Reputation: 1611
I have been working with an open source project which requires to push all pull requests (PR) into the master branch. All PRs won’t be merged until releasing a new version. Suppose I have pushed a PR and want to work with a new one. I need to remove all codes of the previous one. I can’t create a new branch since the project requirements. However, if I do anything with those code and push to my fork, it will reflect immediately to my previous PR. To avoid affecting, I have to delete my current fork first, fork again for the new PR. It works for me but needed many steps, quite frustrating and hard to be back to work with previous PRs.
Any better way? Thanks
Upvotes: 0
Views: 152
Reputation: 18783
There might be a misunderstanding of the process. You should open a pull request to merge a branch into master. The branch you are merging from should not be master. It should be a topic branch. Remember that merging requires two branches: the source branch and the destination branch.

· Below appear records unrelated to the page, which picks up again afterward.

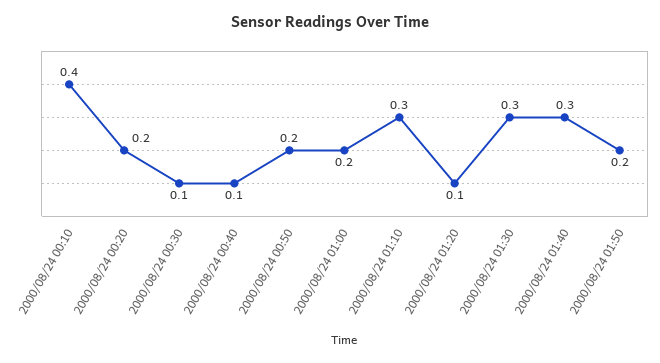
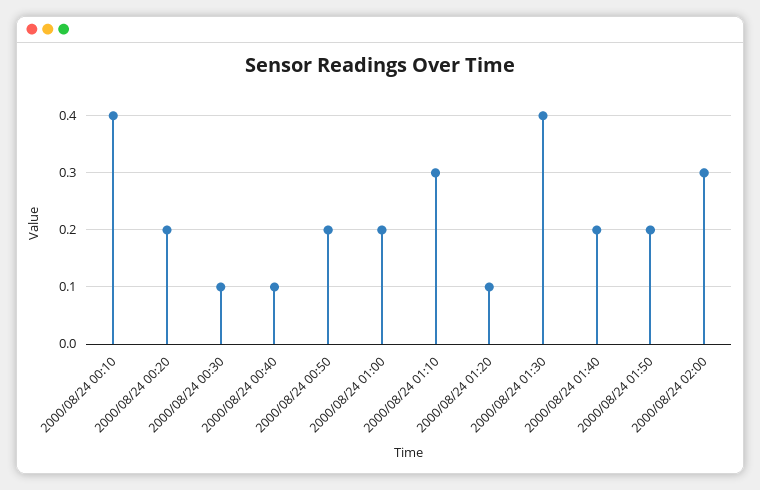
2000/08/24 01:30: 0.3 -> 0.4
2000/08/24 01:40: 0.3 -> 0.2
2000/08/24 02:00: none -> 0.3

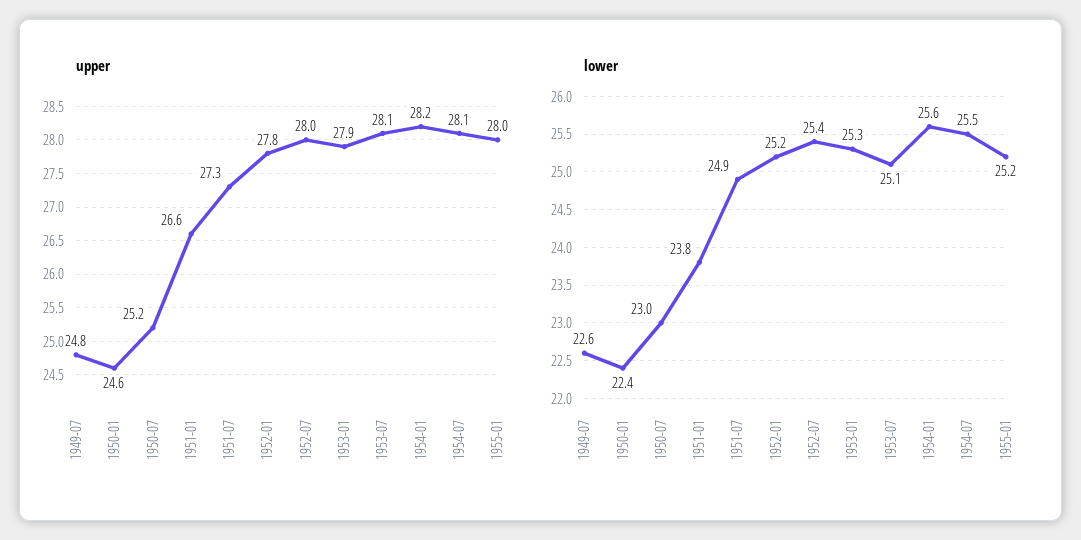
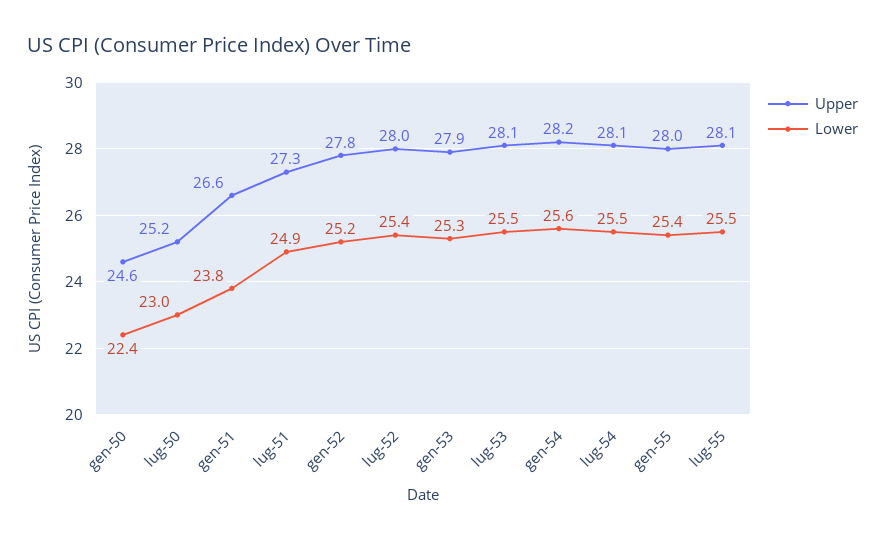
upper, 1949-07: 24.8 -> none
lower, 1949-07: 22.6 -> none
lower, 1953-07: 25.1 -> 25.5
lower, 1955-01: 25.2 -> 25.4
upper, lug-55: none -> 28.1
lower, lug-55: none -> 25.5

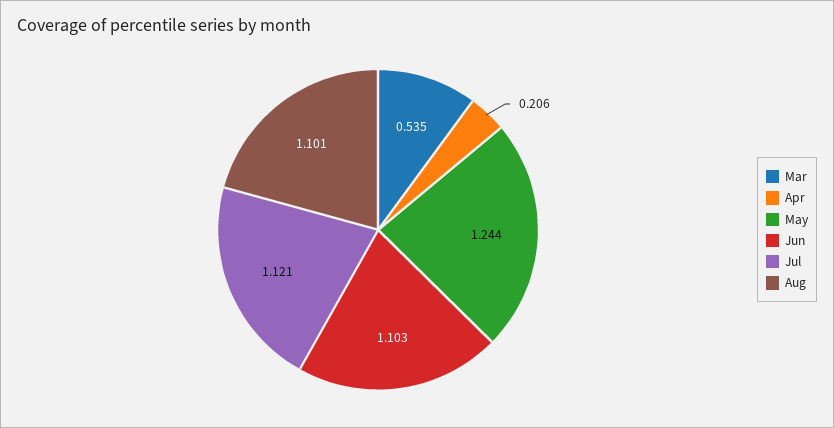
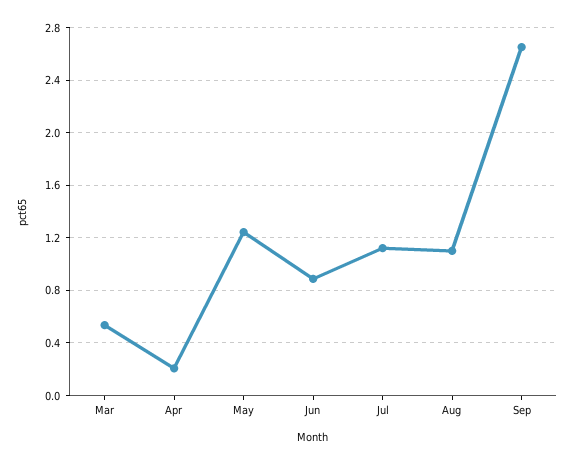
Jun: 1.103 -> 0.9
Sep: none -> 2.65

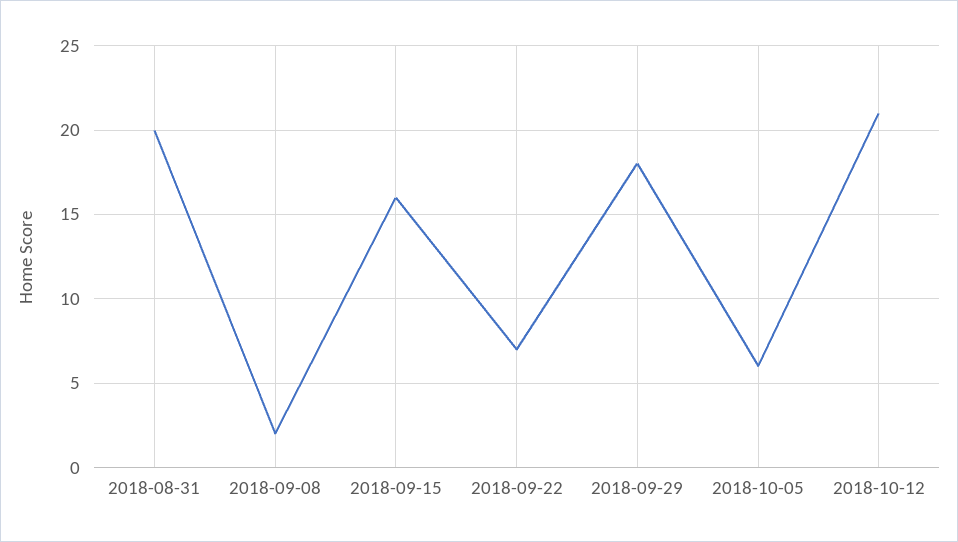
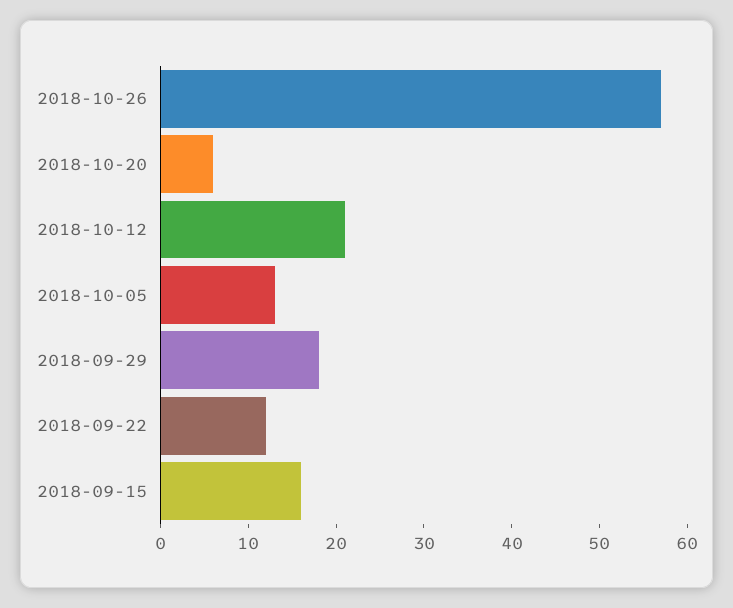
2018-08-31: 20 -> none
2018-09-08: 2 -> none
2018-09-22: 7 -> 12
2018-10-05: 6 -> 13
2018-10-26: none -> 57
2018-10-20: none -> 6

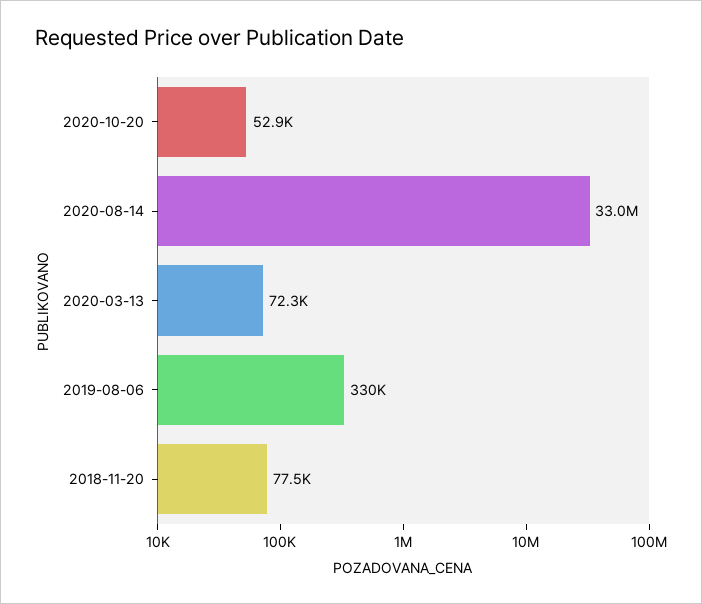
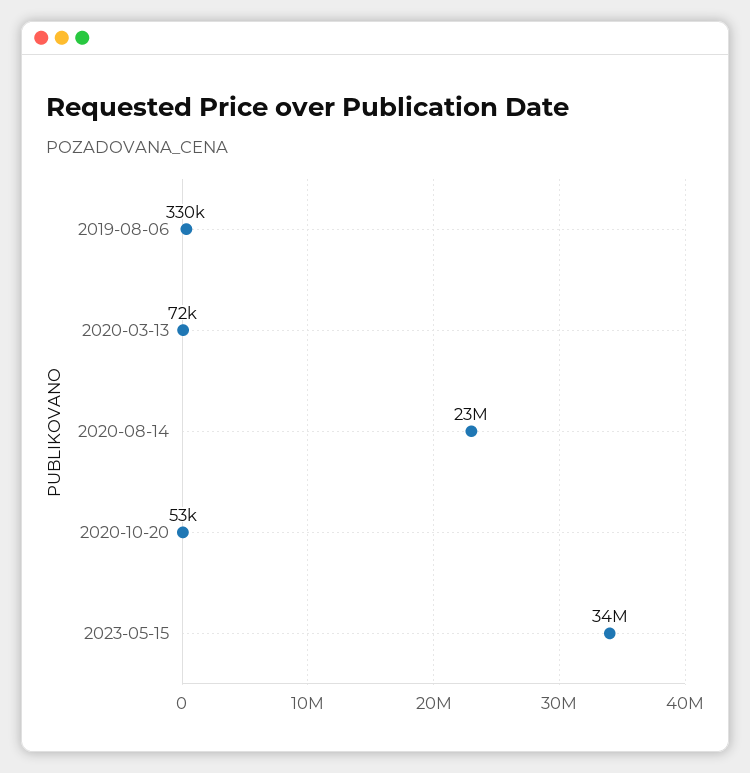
2020-08-14: 33000000 -> 23000000
2018-11-20: 77500 -> none
2023-05-15: none -> 34000000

In the case of a pull request the destination branch is master. The source branch should not be master in your fork. It should be a topic branch in your fork.
The proper flow is:
Pull the latest from the original repository's master branch into the master branch in your fork
# Configure remote from where you forked your repo (do this only once)
git remote add upstream https://github.com/foo/bar.git
# Do these steps before starting on a new feature
git fetch upstream
git checkout master
git merge upstream/master
git push origin HEAD
git checkout -b feature master
git commit -m "..."
git push origin -u HEAD
Repeat steps 1-5 for as many pull requests as you deem necessary.
It should be obvious by the history in the pull request whether or not your topic branch is up to date. If their repository requires you to merge your master into their master for a pull request, their process is broken. They are doing it wrong, and for the very reason you are asking a question on StackOverflow.